Calculating new dates using offsets

Frequencies in pandas are represented using date offsets. We have touched on this concept at the beginning of the chapter when discussing Timedelta objects. pandas extends the capabilities of these using the concept of DateOffset objects, which represent knowledge of how to integrate time offsets and frequencies relative to DatetimeIndex objects.

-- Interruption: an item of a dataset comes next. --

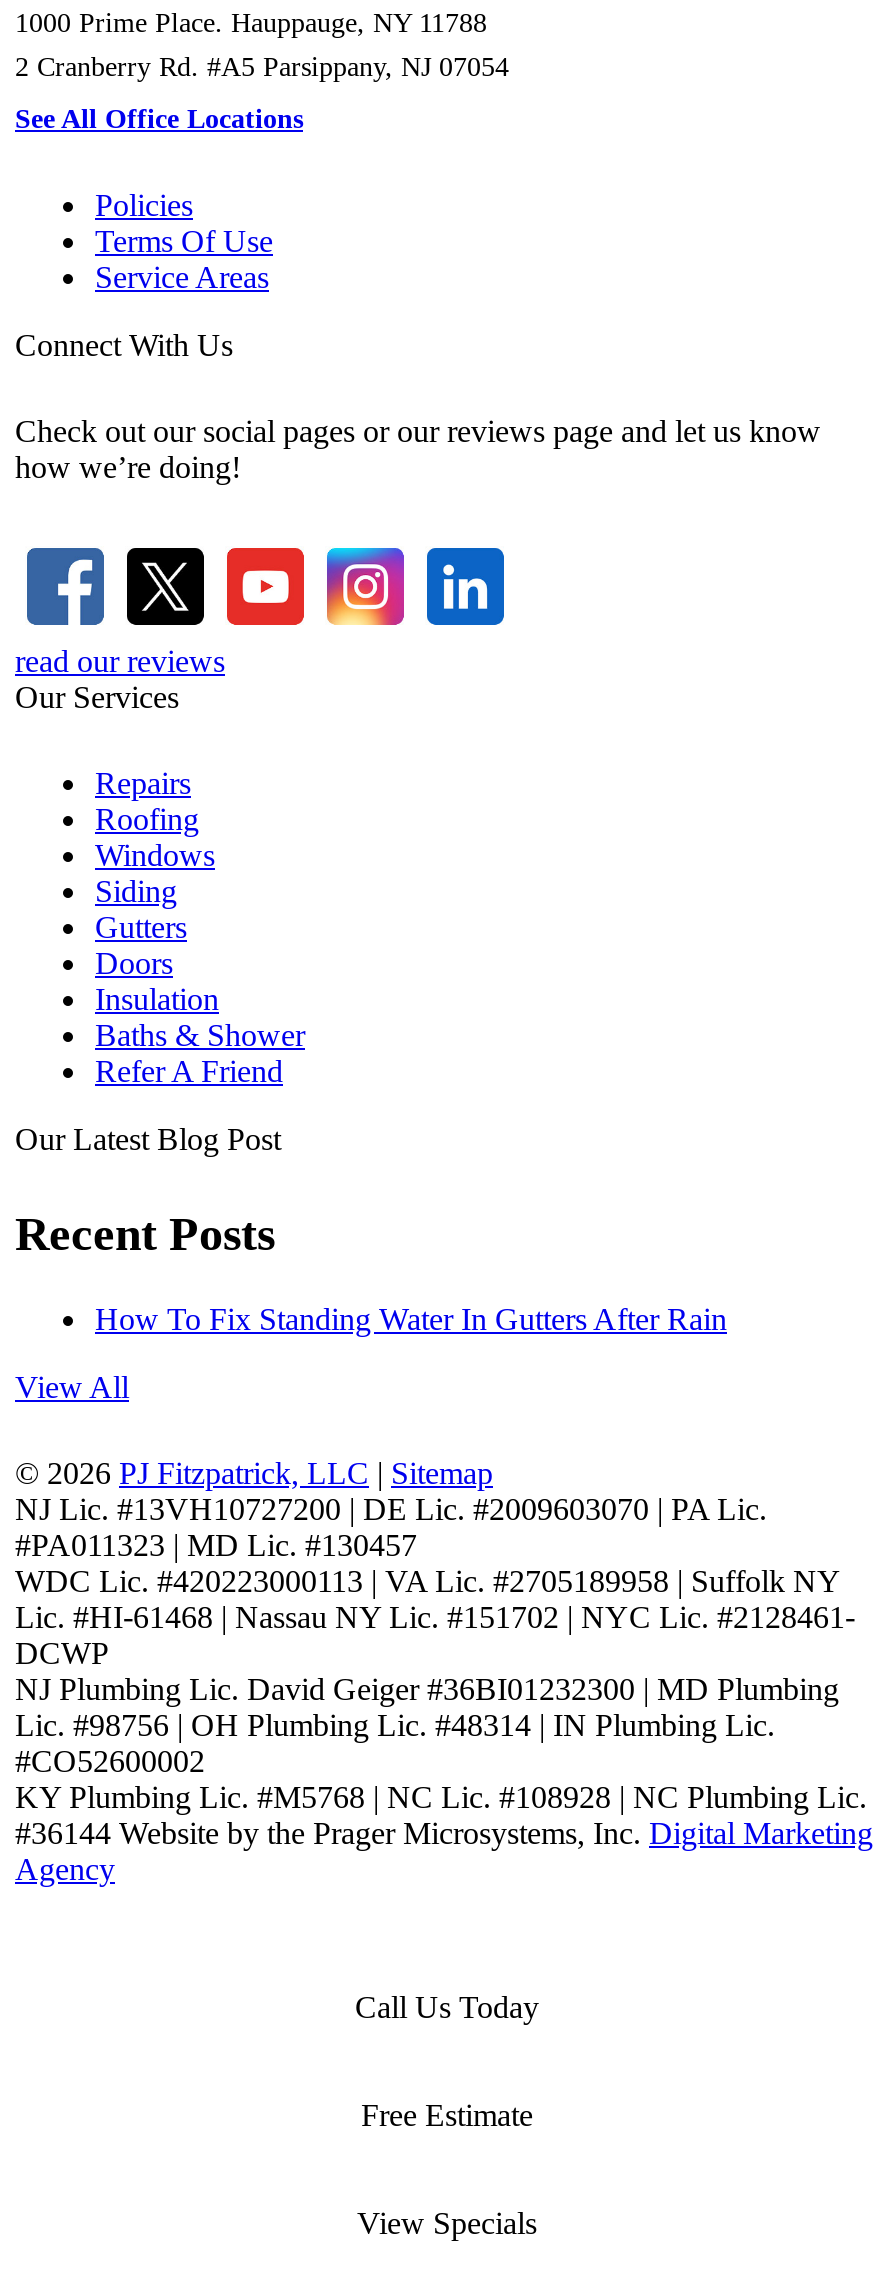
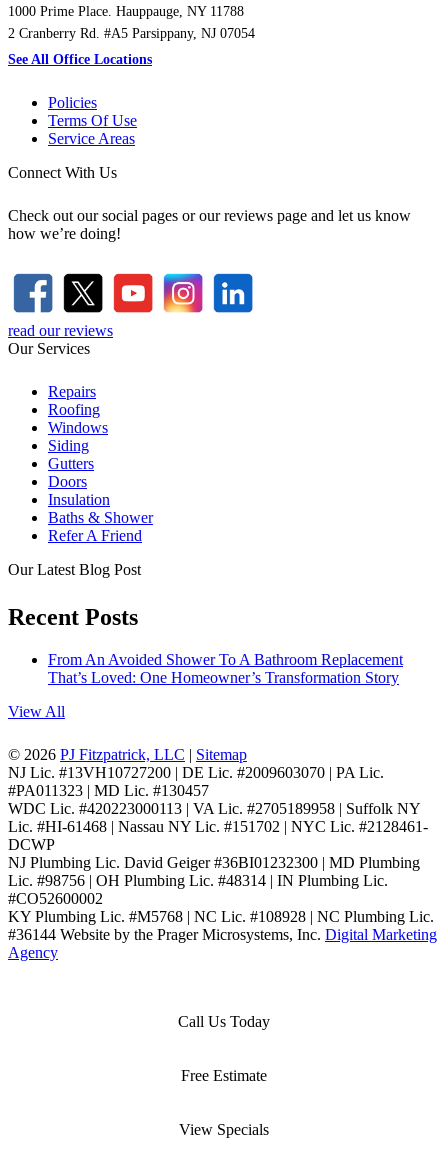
- How To Fix Standing Water In Gutters After Rain
+ From An Avoided Shower To A Bathroom Replacement
+ That’s Loved: One Homeowner’s Transformation Story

We will examine how pandas uses date offsetting in two different ways. The first calculates offsets of a specific duration from a given date, and the other calculates offsets based on what are referred to as anchored offsets.

Date offsets

DatetimeIndex objects are created at various frequencies by passing in frequency strings, such as 'M', 'W', and 'BM' to the freq parameter of pd.date_range(). Under the hood, these frequency strings are translated into an instance of the pandas DateOffset object, which is associated with the frequency of the index.

DateOffset represents a regular frequency increment. Specific date offset logic, such as "month", "business day", or "hour", is represented in pandas with various subclasses of DateOffset. A DateOffset provides pandas with the intelligence to be able to determine how to calculate a specific interval of time from a reference date and time.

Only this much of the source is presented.